> [Your instructions]
Identify every line in the records below that contains the word "html", and copy each of those lines.

> [Information provided]
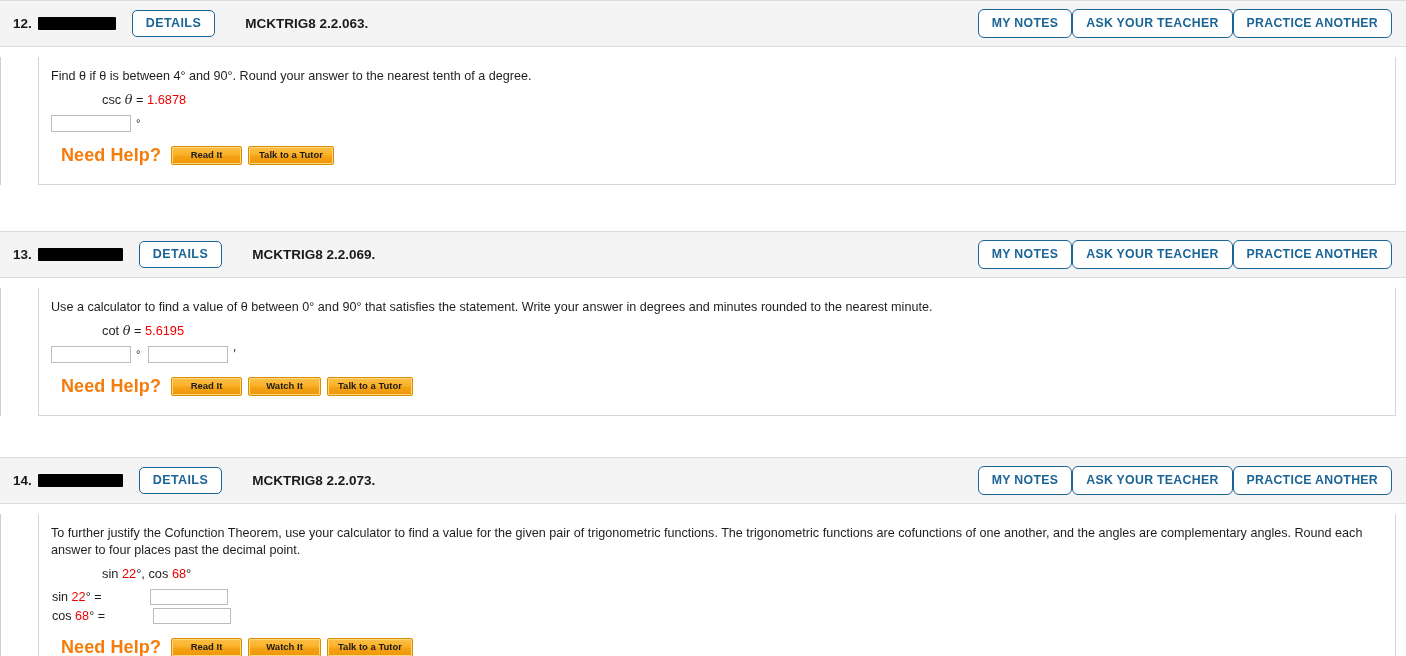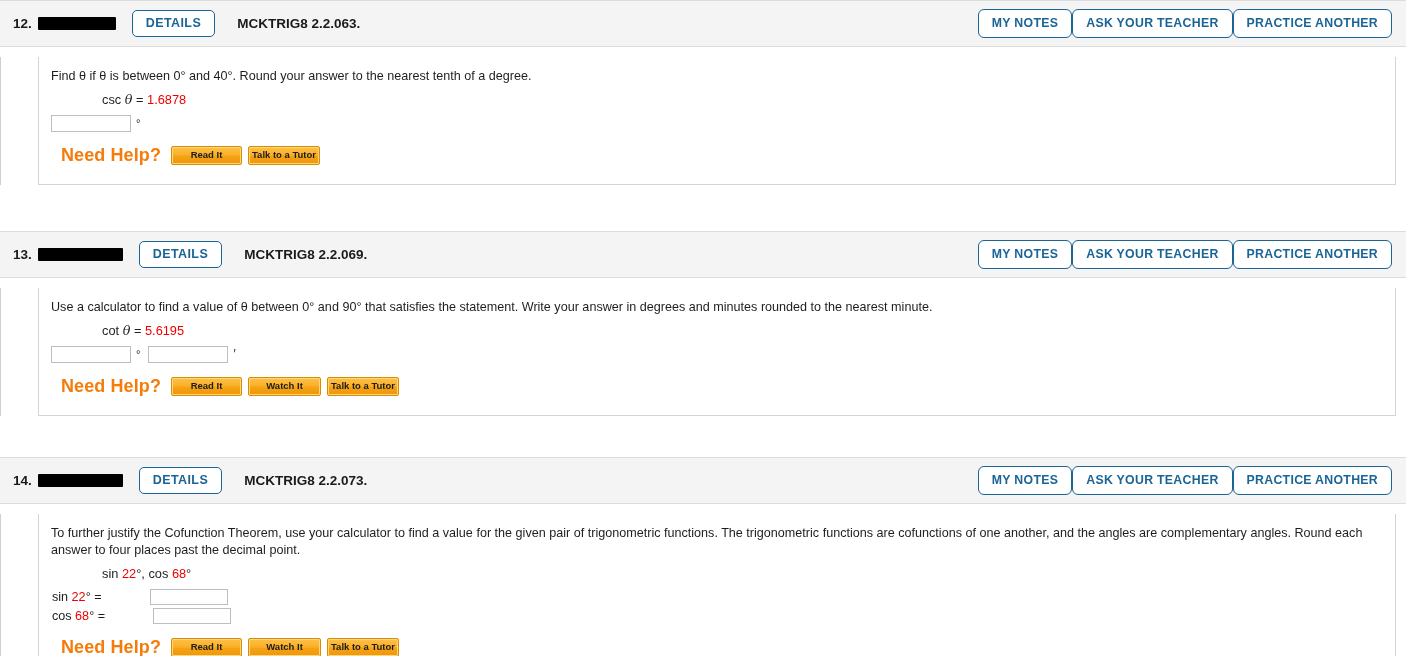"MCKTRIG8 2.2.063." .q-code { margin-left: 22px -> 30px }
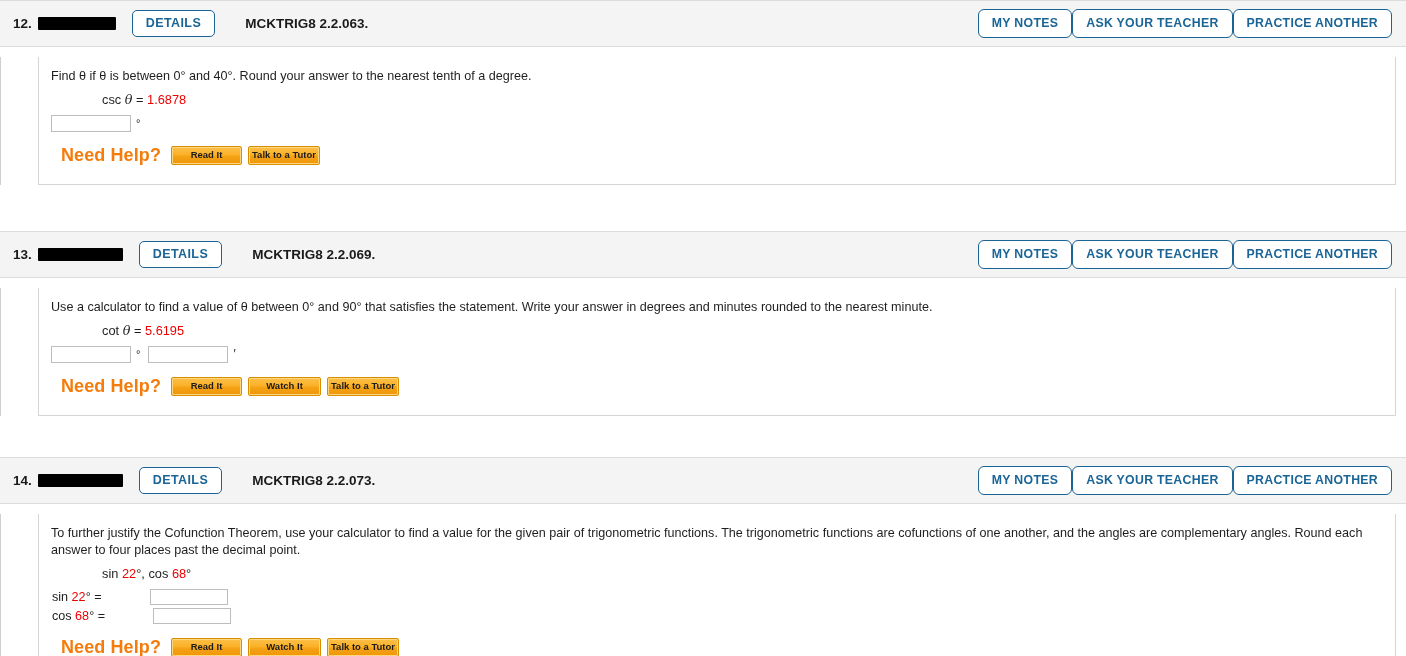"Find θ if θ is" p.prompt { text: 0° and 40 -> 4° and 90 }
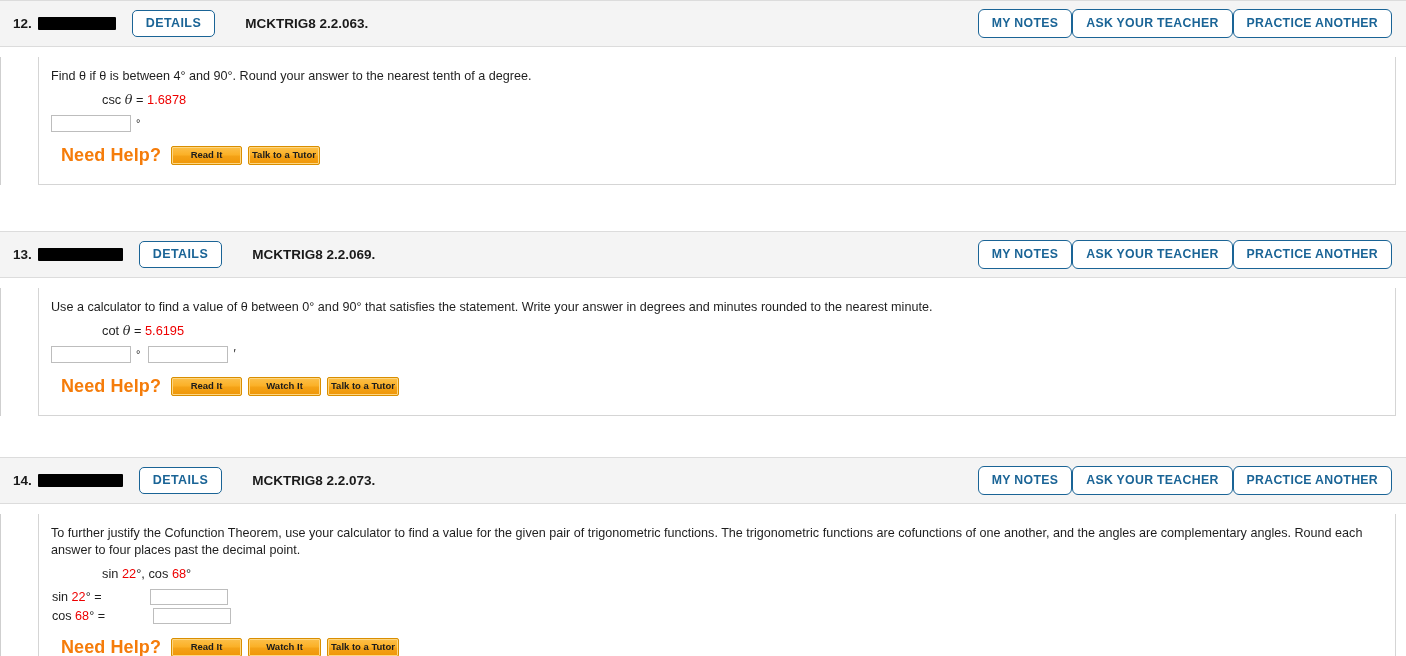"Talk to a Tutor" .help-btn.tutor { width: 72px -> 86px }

* * *

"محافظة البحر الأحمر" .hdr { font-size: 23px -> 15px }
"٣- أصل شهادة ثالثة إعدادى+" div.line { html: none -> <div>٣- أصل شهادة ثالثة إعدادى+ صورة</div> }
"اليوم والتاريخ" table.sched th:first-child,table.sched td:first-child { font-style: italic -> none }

...

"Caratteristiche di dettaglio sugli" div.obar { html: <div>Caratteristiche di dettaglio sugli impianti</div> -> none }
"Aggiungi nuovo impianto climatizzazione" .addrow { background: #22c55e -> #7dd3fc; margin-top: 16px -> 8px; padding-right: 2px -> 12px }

> [Solution to the exercise]
"٣- أصل شهادة ثالثة إعدادى+" div.line { html: none -> <div>٣- أصل شهادة ثالثة إعدادى+ صورة</div> }
"Caratteristiche di dettaglio sugli" div.obar { html: <div>Caratteristiche di dettaglio sugli impianti</div> -> none }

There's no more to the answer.